Required work >> All of the data should be restated word for word, with the pictures omitted.

Data listing >>
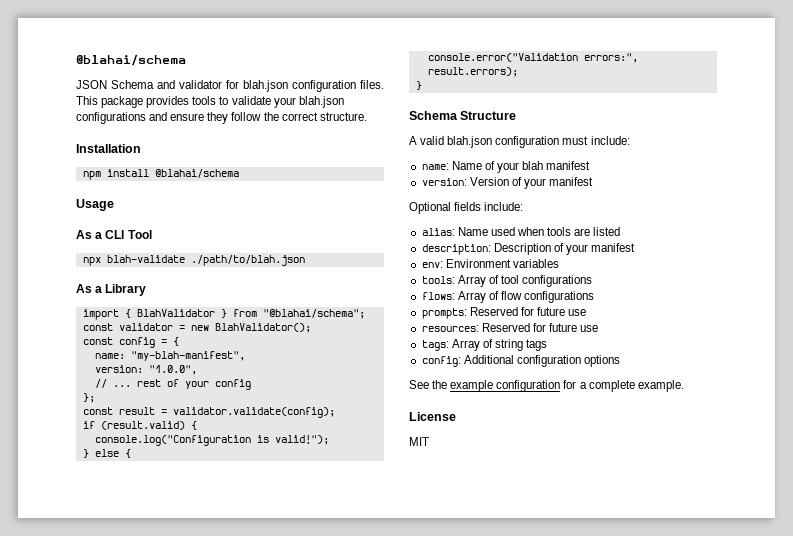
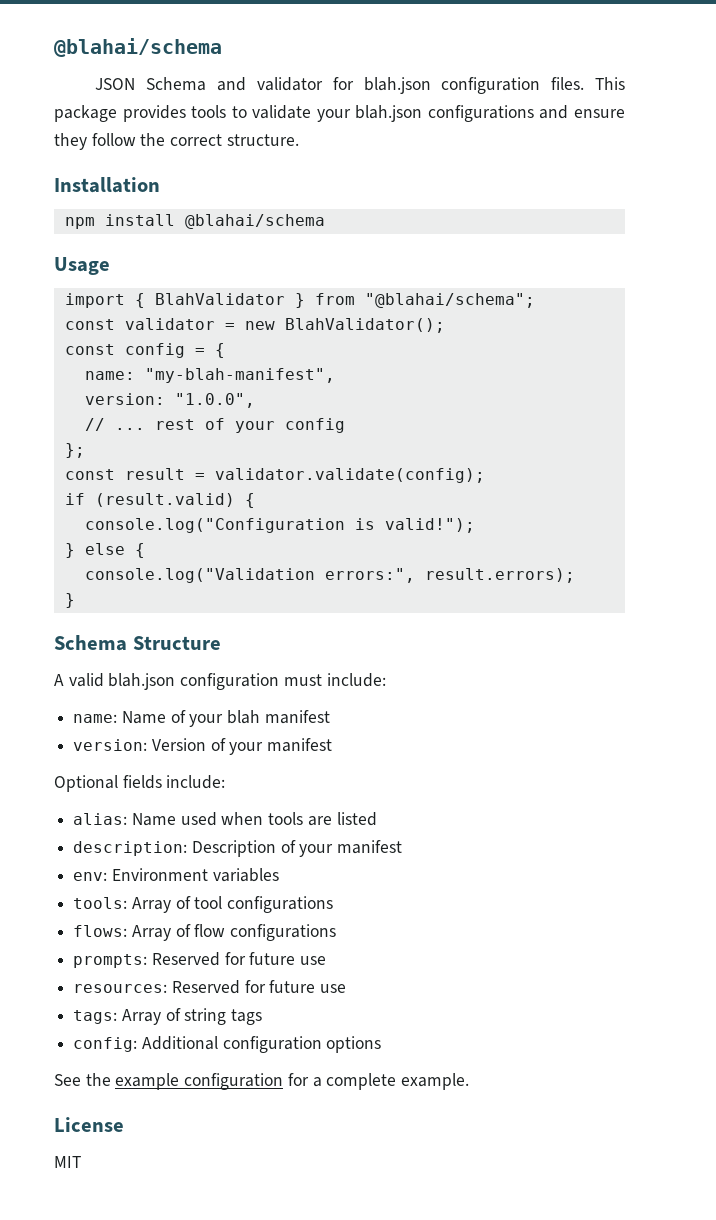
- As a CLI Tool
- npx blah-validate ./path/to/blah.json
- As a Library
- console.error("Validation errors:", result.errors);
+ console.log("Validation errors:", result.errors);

Answer to this exercise >>
- As a CLI Tool
- npx blah-validate ./path/to/blah.json
- As a Library
- console.error("Validation errors:", result.errors);
+ console.log("Validation errors:", result.errors);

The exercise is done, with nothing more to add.